An American defense official told the Associated Press in November 2023 that hijackers appeared to have been trained by a professional military, possibly Iran's. The Iranian government supports the Houthis, and the United States government said in December 2023 that the Iranian operational and intelligence assistance facilitated the Houthis' attacks on commercial vessels in the Red Sea. The Iranian government denied involvement.

After 430 days in captivity, the 25 crew members were released and transferred to Oman. The release coincided with a cease-fire agreement in Gaza and a reduction in Houthi attacks in the Red Sea.

== Aftermath ==
The hijacking of the Galaxy Leader, as well as a spate of Houthi drone and missile attacks on merchant shipping in the Bab-el-Mandeb strait passing into the Red Sea, threatened global shipping routes. This prompted the creation, in December 2023, of Operation Prosperity Guardian, a multilateral operation of ten nations to protect shipping in the area.
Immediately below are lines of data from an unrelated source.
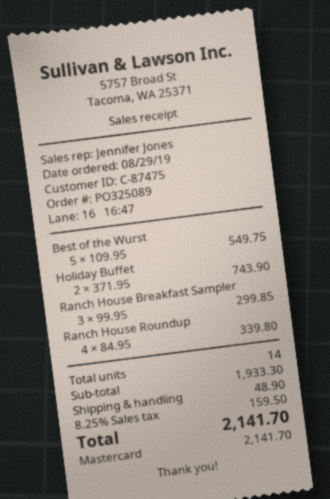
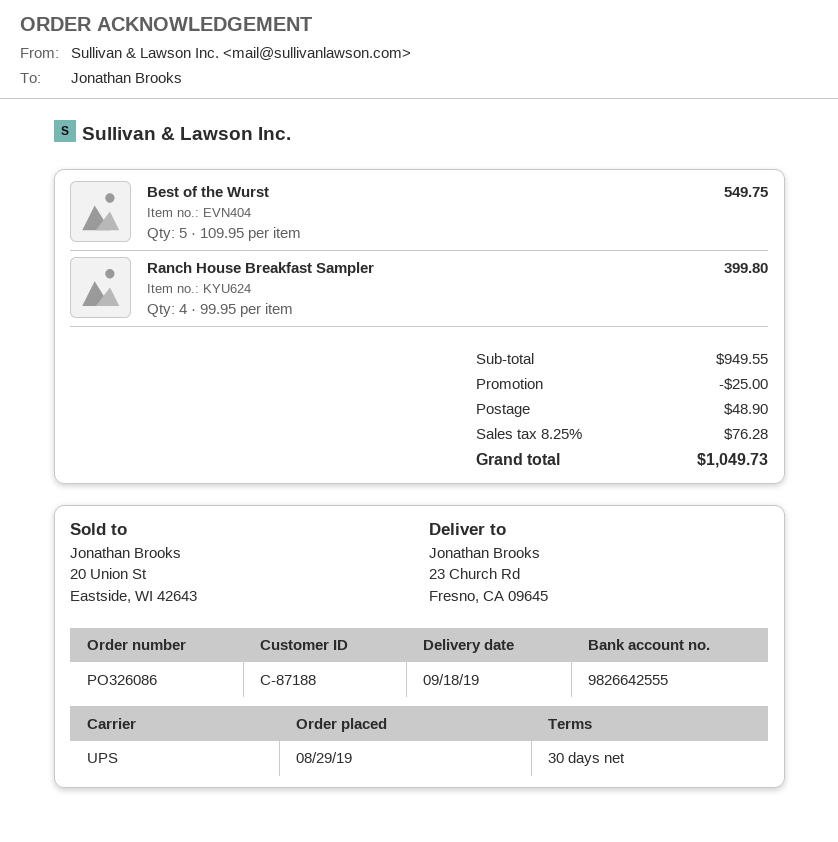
order number: PO325089 -> PO326086
customer number: C-87475 -> C-87188
Holiday Buffet: 2 x 371.95 = 743.90 -> none
Ranch House Breakfast Sampler: 3 x 99.95 = 299.85 -> 4 x 99.95 = 399.80
Ranch House Roundup: 4 x 84.95 = 339.80 -> none
subtotal: 1933.30 -> 949.55
discount: none -> 25.00
tax: 8.25% = 159.50 -> 8.25% = 76.28
total: 2141.70 -> 1049.73

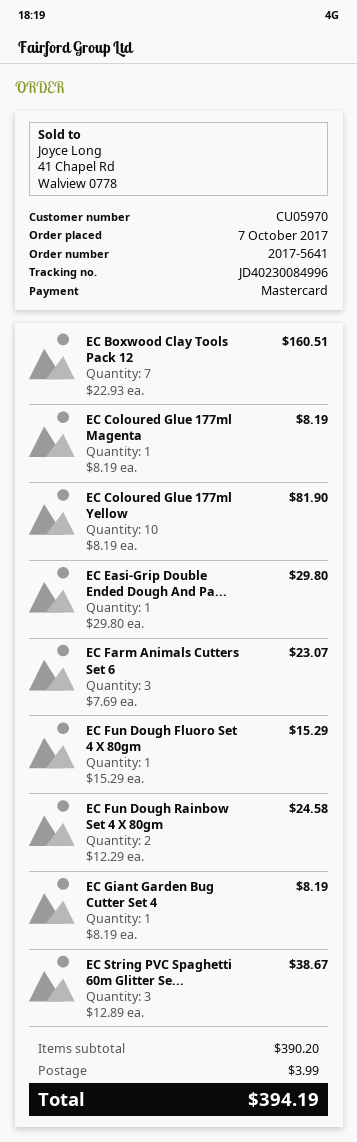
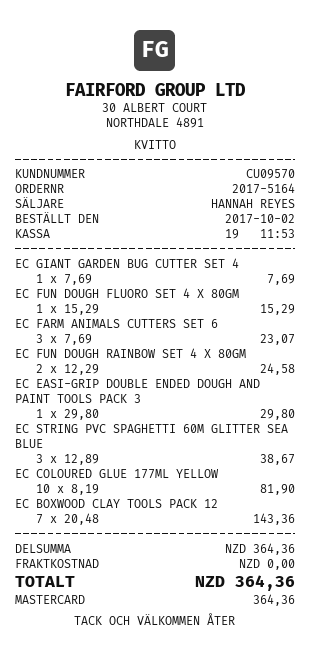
order number: 2017-5641 -> 2017-5164
order date: 2017-10-07 -> 2017-10-02
customer number: CU05970 -> CU09570
EC Boxwood Clay Tools Pack 12: 7 x 22.93 = 160.51 -> 7 x 20.48 = 143.36
EC Coloured Glue 177ml Magenta: 1 x 8.19 = 8.19 -> none
EC Giant Garden Bug Cutter Set 4: 1 x 8.19 = 8.19 -> 1 x 7.69 = 7.69
subtotal: 390.20 -> 364.36
shipping: 3.99 -> 0.00
total: 394.19 -> 364.36

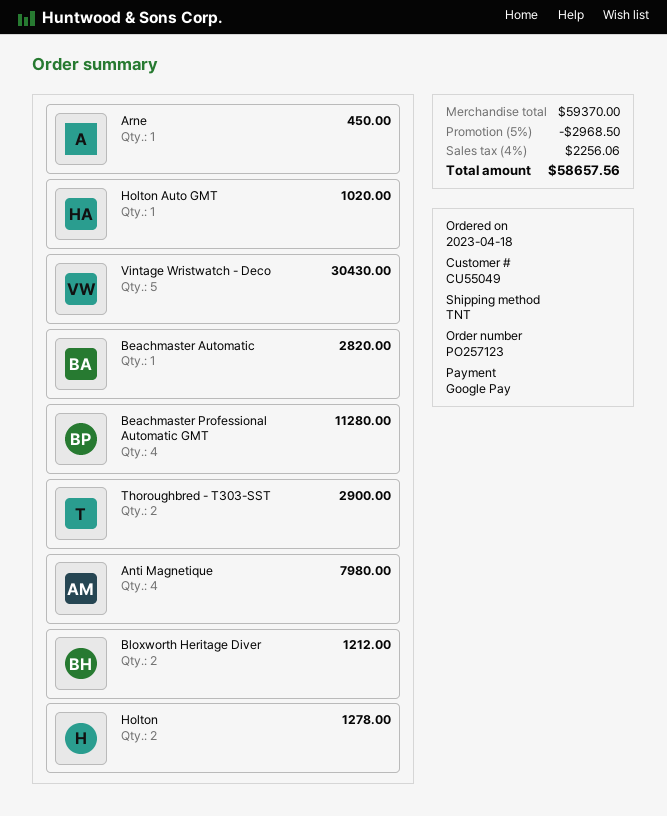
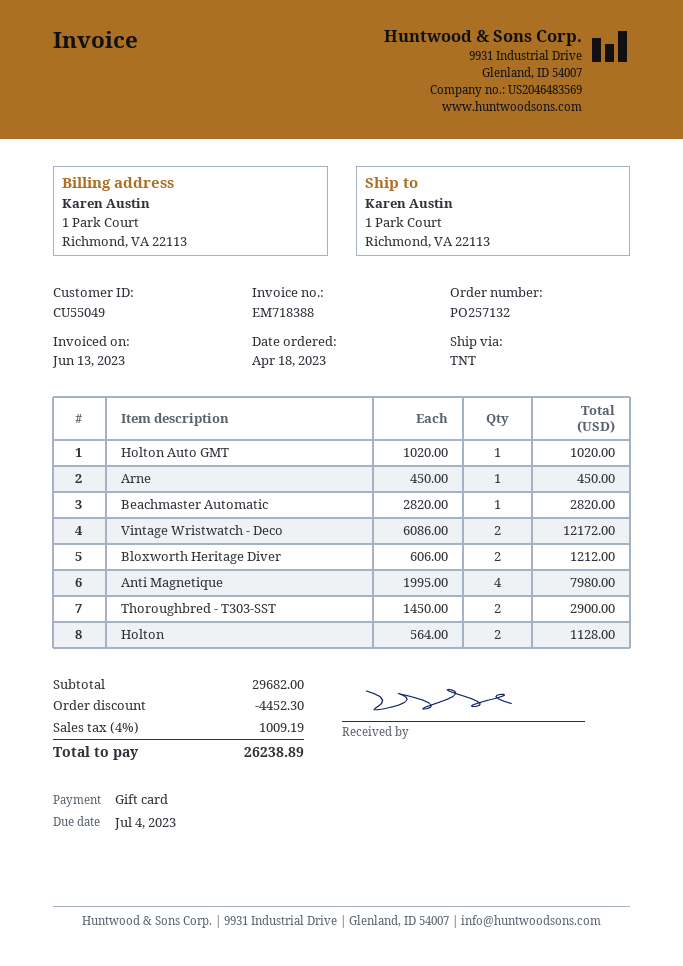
order number: PO257123 -> PO257132
payment method: Google Pay -> gift card
Vintage Wristwatch - Deco: 5 for 30430.00 -> 2 for 12172.00
Beachmaster Professional Automatic GMT: 4 for 11280.00 -> none
Holton: 2 for 1278.00 -> 2 for 1128.00
subtotal: 59370.00 -> 29682.00
discount: 2968.50 -> 4452.30
tax: 4% = 2256.06 -> 4% = 1009.19
total: 58657.56 -> 26238.89

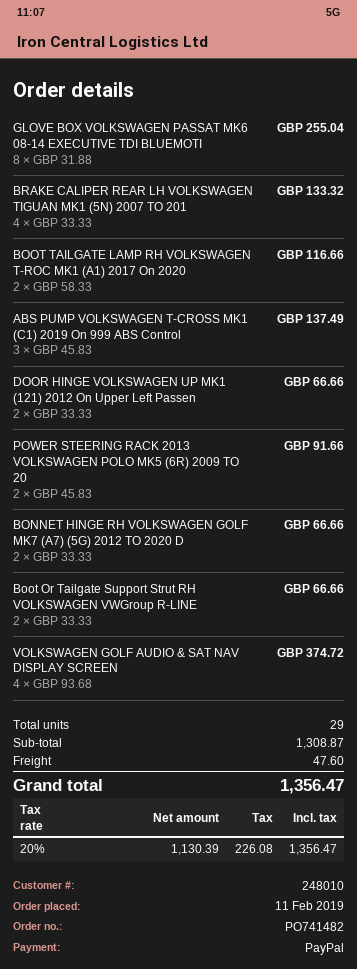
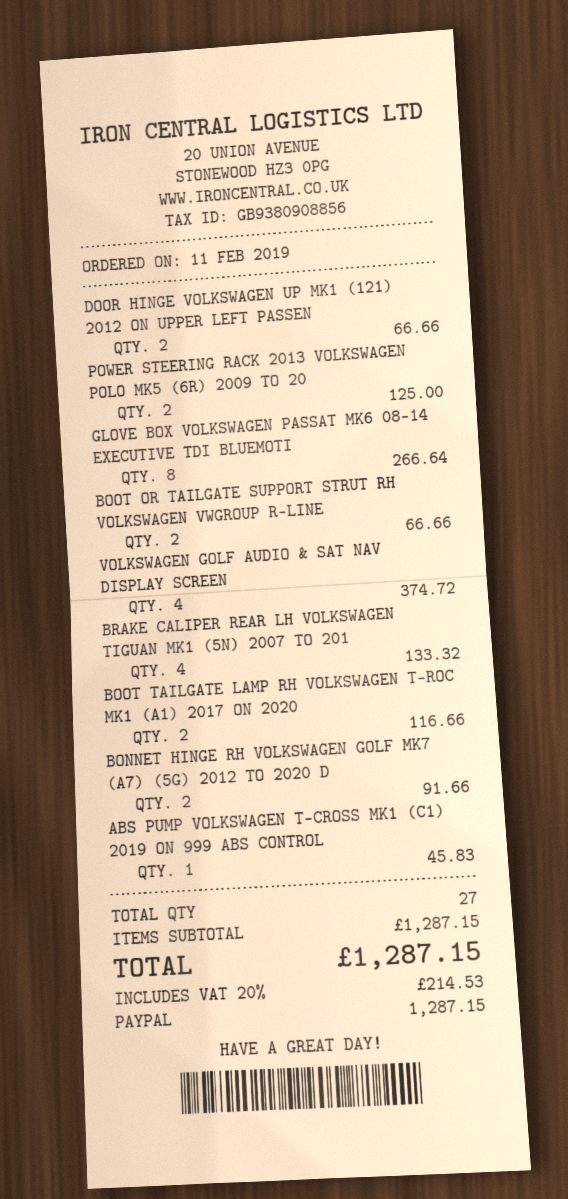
GLOVE BOX VOLKSWAGEN PASSAT MK6 08-14 EXECUTIVE TDI BLUEMOTI: 8 for 255.04 -> 8 for 266.64
ABS PUMP VOLKSWAGEN T-CROSS MK1 (C1) 2019 On 999 ABS Control: 3 for 137.49 -> 1 for 45.83
POWER STEERING RACK 2013 VOLKSWAGEN POLO MK5 (6R) 2009 TO 20: 2 for 91.66 -> 2 for 125.00
BONNET HINGE RH VOLKSWAGEN GOLF MK7 (A7) (5G) 2012 TO 2020 D: 2 for 66.66 -> 2 for 91.66
total quantity: 29 -> 27
subtotal: 1308.87 -> 1287.15
shipping: 47.60 -> none
tax: 20% = 226.08 -> 20% = 214.53
total: 1356.47 -> 1287.15

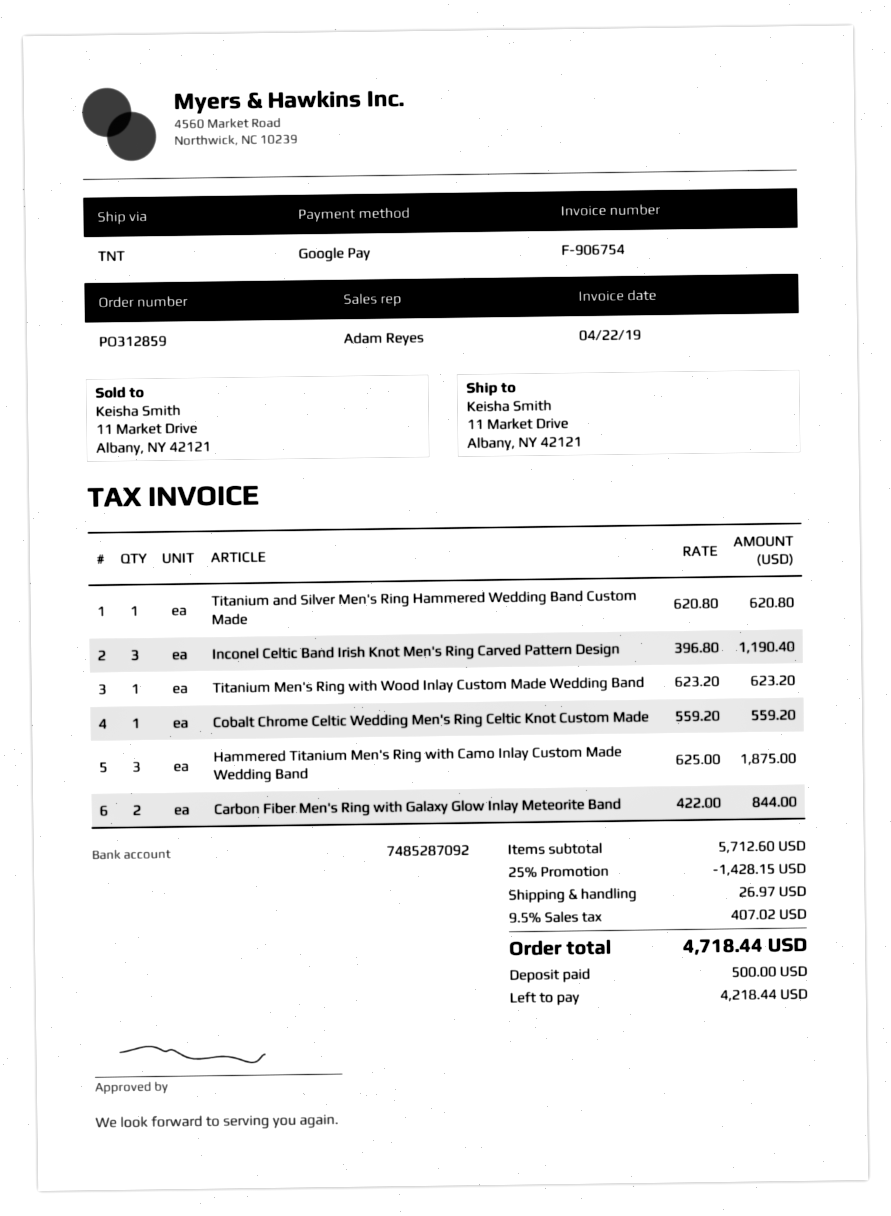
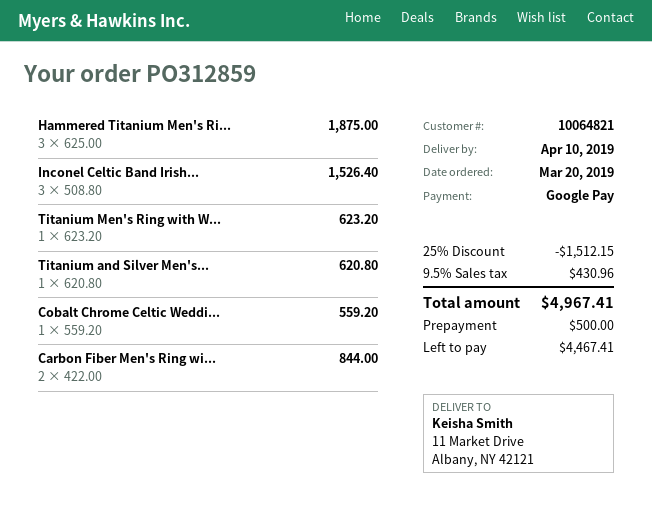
Inconel Celtic Band Irish Knot Men's Ring Carved Pattern Design: 3 x 396.80 = 1190.40 -> 3 x 508.80 = 1526.40
discount: 25% = 1428.15 -> 25% = 1512.15
shipping: 26.97 -> none
tax: 9.5% = 407.02 -> 9.5% = 430.96
total: 4718.44 -> 4967.41
balance: 4218.44 -> 4467.41

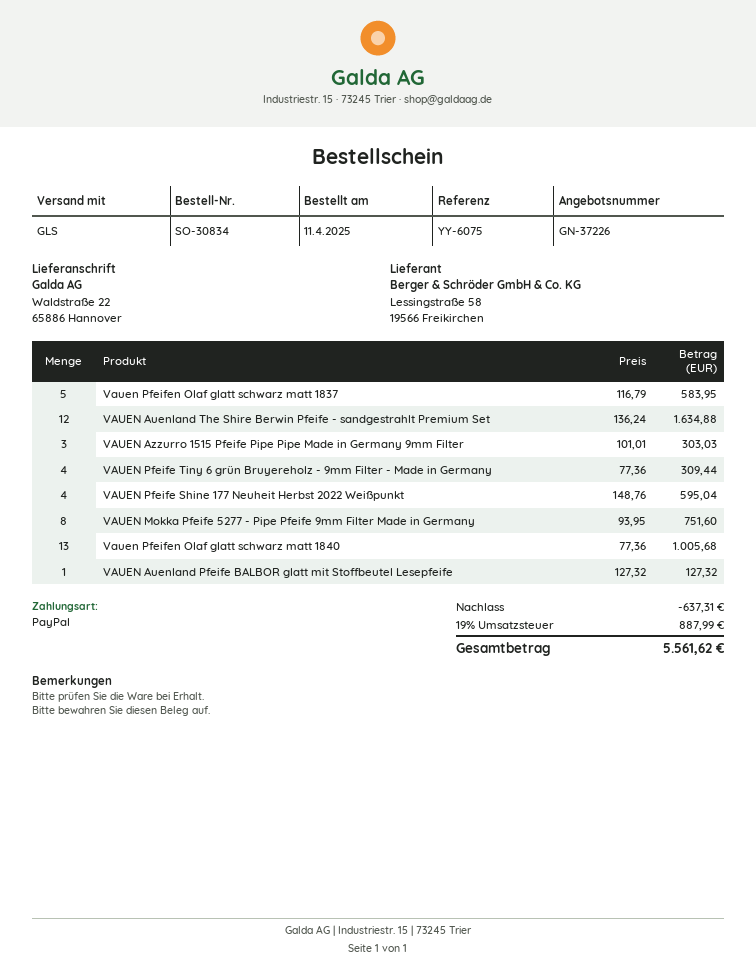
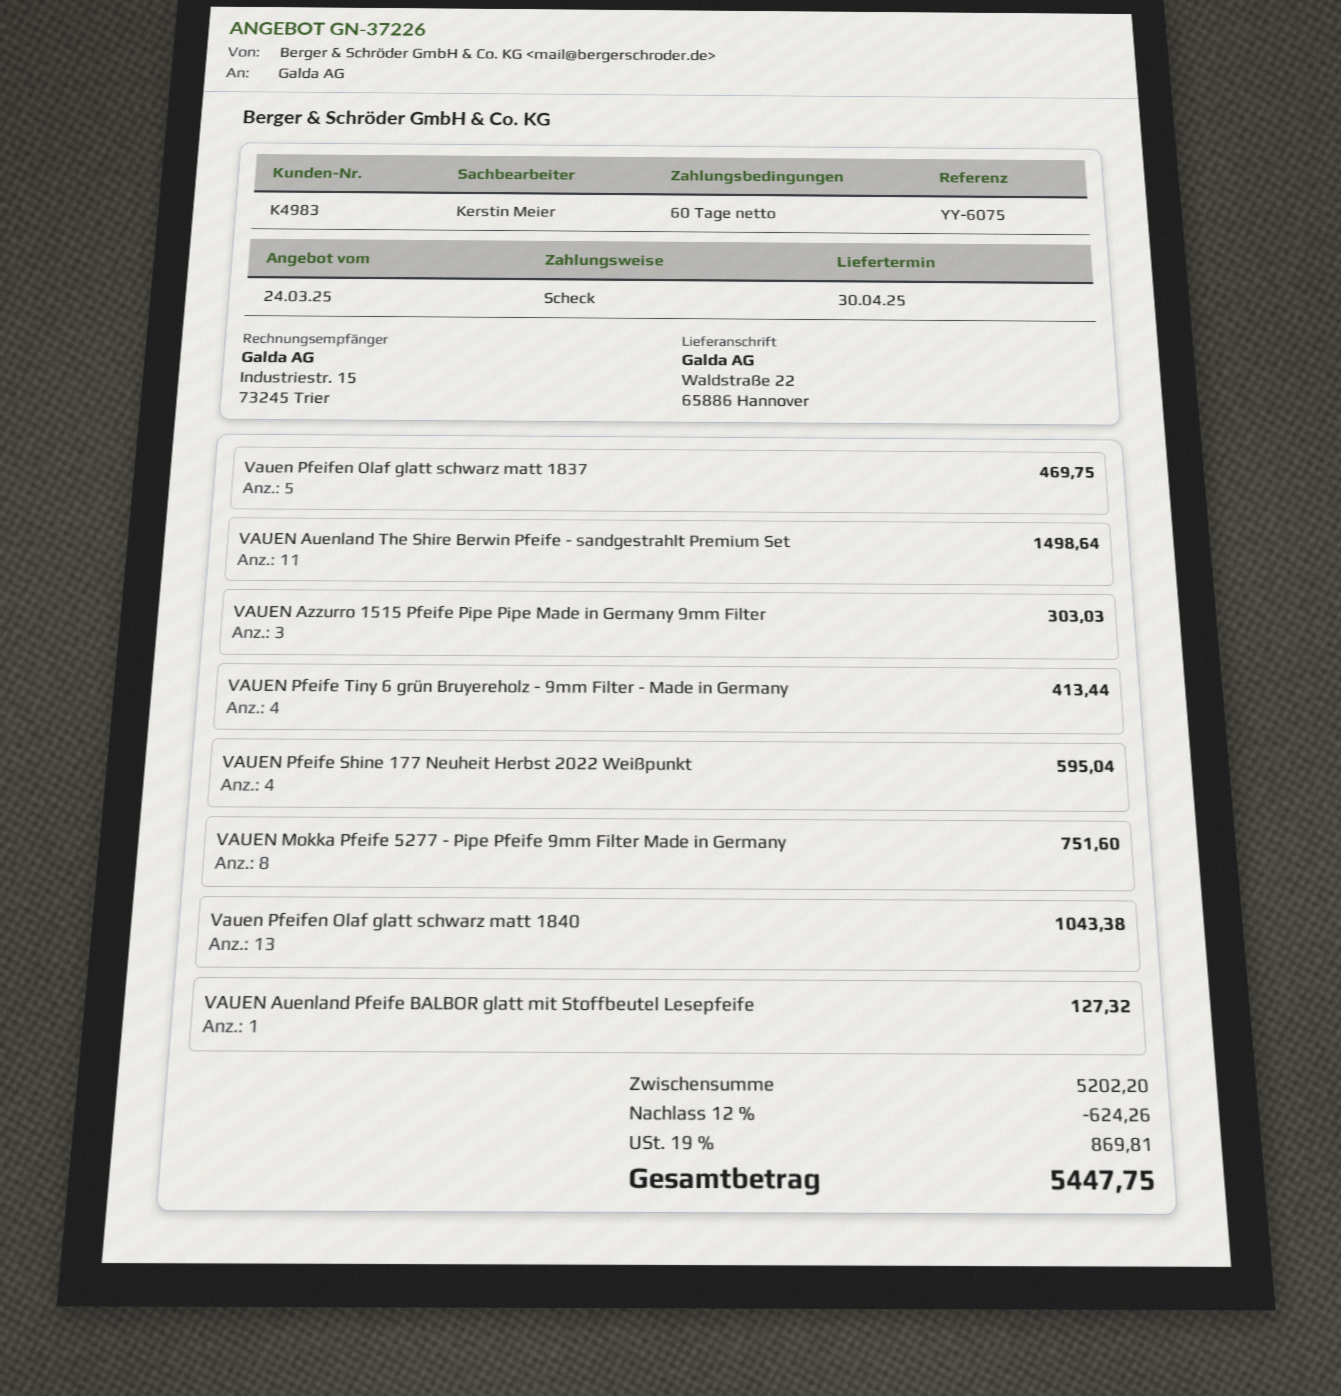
payment method: PayPal -> cheque
Vauen Pfeifen Olaf glatt schwarz matt 1837: 5 for 583.95 -> 5 for 469.75
VAUEN Auenland The Shire Berwin Pfeife - sandgestrahlt Premium Set: 12 for 1634.88 -> 11 for 1498.64
VAUEN Pfeife Tiny 6 grün Bruyereholz - 9mm Filter - Made in Germany: 4 for 309.44 -> 4 for 413.44
Vauen Pfeifen Olaf glatt schwarz matt 1840: 13 for 1005.68 -> 13 for 1043.38
discount: 637.31 -> 624.26
tax: 19% = 887.99 -> 19% = 869.81
total: 5561.62 -> 5447.75

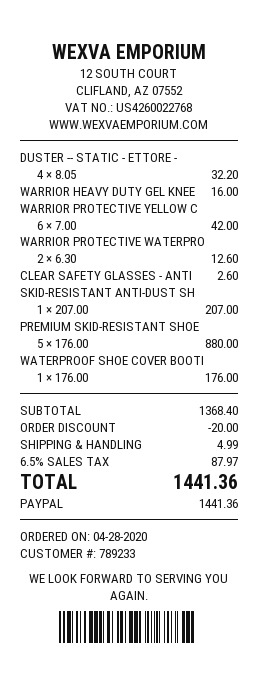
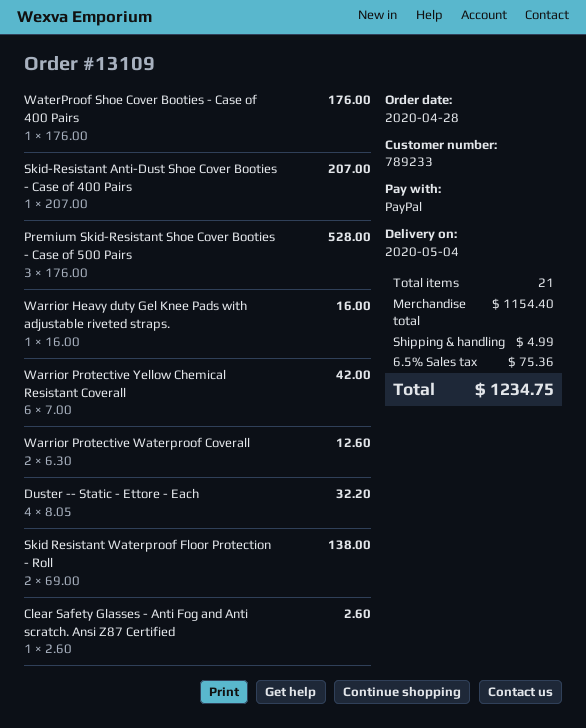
PREMIUM SKID-RESISTANT SHOE: 5 x 176.00 = 880.00 -> 3 x 176.00 = 528.00
Skid Resistant Waterproof Floor Protection - Roll: none -> 2 x 69.00 = 138.00
subtotal: 1368.40 -> 1154.40
discount: 20.00 -> none
tax: 6.5% = 87.97 -> 6.5% = 75.36
total: 1441.36 -> 1234.75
The effort, which is under the auspices of the Combined Task Force 153, is led by the United States Navy, with the participation of the Royal Navy, Bahrain, Canada, France, Italy, Netherlands, Norway, Seychelles, and Spain.

On March 16, 2025, Houthi media reported that the United States Air Force bombed the command area of the bridge during its March 2025 attacks on the Houthis. On April 28, Houthi-linked news outlet Al-Masirah reported that three US airstrikes hit the ship. On July 6, the vessel was attacked by Israel. According to Israel, Houthis installed a radar system on the ship that is being used to track vessels in international maritime space. In photos taken 30 April 2026, the ship is partially sunk by the stern and bow is pointing skyward near the beach.

== International reactions ==
- United States — The U.S. government denounced the seizure of a cargo ship as a violation of international law and demanded the immediate release of the vessel and its crew.
- United Nations — The Security Council condemned the Houthi seizure of the ship and demanded the immediate release of the vessel and its 25 crew members, who had been unlawfully detained for almost a year.
- United Kingdom — "The UK is committed to ensuring the safety of shipping in the region, including through our contribution to the International Maritime Security Construct and Combined Maritime Forces," said the UK Foreign Office.
- Japan — Japan condemned the hijacking of the Japanese-operated, British-owned cargo ship.
- Israel — The Israel Defense Forces called the hijacking a "very serious incident on the global scale."